HMRC had launched a tax enquiry into the capital gains tax computations supplied by an accountant’s client that included a claim for £100,000 of refurbishment costs incurred to improve the residential property his client had sold.
HMRC had sought to remove the claim for the enhancement expenditure as in its view the property had not been improved. Last September the TDG discussed whether the costs were capital expenditure improving the property, or whether they were eligible revenue expenditure.
Following this initial discussion the accountant had explained to HMRC that in his opinion the expenditure was eligible for CGT deduction. However he contended that if it were not so allowable then his client would consider amendment to his previous returns to claim such deduction as possible for the repair and maintenance of the property.
At a more recent TDG meeting, the accountant confirmed HMRC had accepted his original claim for the deduction. HMRC had explained that it was accepting the claim on the basis that there would be an allowable revenue deduction for the expenditure if it were a repair.

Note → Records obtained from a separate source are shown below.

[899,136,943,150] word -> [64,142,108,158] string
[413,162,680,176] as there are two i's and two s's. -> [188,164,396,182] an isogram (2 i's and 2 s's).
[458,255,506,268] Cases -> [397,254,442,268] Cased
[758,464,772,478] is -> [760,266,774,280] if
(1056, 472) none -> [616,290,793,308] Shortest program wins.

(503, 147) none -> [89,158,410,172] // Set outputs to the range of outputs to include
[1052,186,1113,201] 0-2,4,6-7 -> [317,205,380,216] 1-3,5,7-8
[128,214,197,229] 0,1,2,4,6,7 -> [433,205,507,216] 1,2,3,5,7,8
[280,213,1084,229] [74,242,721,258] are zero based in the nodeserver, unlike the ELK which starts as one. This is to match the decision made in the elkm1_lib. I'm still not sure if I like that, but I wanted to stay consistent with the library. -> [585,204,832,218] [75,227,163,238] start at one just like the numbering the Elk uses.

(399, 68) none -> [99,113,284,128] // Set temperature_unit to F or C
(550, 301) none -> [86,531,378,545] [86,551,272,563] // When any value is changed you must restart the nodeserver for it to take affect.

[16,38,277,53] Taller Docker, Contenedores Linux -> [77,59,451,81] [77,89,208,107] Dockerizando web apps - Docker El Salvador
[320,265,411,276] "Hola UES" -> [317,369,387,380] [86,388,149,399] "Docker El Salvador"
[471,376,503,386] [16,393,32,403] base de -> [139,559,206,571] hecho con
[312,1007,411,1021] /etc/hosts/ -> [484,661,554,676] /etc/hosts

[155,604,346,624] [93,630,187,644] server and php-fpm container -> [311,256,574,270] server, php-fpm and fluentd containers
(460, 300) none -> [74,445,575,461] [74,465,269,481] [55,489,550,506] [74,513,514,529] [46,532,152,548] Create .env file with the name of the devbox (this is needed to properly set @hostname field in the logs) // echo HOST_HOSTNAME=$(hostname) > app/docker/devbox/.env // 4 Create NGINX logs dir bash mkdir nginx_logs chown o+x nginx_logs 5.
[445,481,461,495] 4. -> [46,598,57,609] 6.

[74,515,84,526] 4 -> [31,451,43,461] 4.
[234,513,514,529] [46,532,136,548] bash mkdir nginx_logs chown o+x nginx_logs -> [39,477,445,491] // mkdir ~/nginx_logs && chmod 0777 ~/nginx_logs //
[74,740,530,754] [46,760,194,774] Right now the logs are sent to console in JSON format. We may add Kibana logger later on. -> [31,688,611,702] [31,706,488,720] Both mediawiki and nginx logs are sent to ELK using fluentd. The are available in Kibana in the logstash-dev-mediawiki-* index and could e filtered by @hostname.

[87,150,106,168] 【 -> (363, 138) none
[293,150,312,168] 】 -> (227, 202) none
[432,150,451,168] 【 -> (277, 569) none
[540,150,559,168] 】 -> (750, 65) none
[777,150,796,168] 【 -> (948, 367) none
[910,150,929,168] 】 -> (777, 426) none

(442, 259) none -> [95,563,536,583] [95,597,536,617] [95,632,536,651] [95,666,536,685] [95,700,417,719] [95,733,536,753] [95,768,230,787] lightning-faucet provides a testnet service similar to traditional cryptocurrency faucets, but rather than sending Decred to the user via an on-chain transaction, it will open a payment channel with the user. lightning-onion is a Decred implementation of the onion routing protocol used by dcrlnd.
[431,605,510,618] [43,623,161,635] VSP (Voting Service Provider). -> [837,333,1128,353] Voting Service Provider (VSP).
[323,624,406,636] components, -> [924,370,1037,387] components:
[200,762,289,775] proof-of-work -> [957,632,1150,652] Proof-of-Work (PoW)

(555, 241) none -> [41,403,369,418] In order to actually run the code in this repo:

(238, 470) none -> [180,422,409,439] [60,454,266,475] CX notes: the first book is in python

At this month’s TDG, he queried whether he would actually have been able to make a claim for the costs to be offset against the rental income as repairs or maintenance. He confirmed that the expenditure was incurred some years before the property was actually let out, and that the period was not within the past eight years. The group therefore felt that had HMRC not accepted the claims for these costs to be enhancement expenditure that it was unlikely that these costs would be accepted as revenue costs when incurred as the interval between the claim being brought and the costs incurred was too great.
However the group also felt that the Tax Tribunals would be unlikely to support HMRC’s assertion that the costs were not eligible enhancement expenses to the property and that this was the underlying reason for HMRC accepting the figures provided.
Those attending were left with the conclusion that rental expenditure on property refurbishment should be carefully reviewed to ensure that such costs are correctly identified and claimed as revenue expenditure, eligible plant and machinery and property improvements.
Each month (with the exception of July and August) the Tax Discussion Groups [TDG] in Croydon and South East London meet to discuss client tax issues on a no-names basis. These meetings are free to attend and normally cover over a dozen tax issues raised by those attending.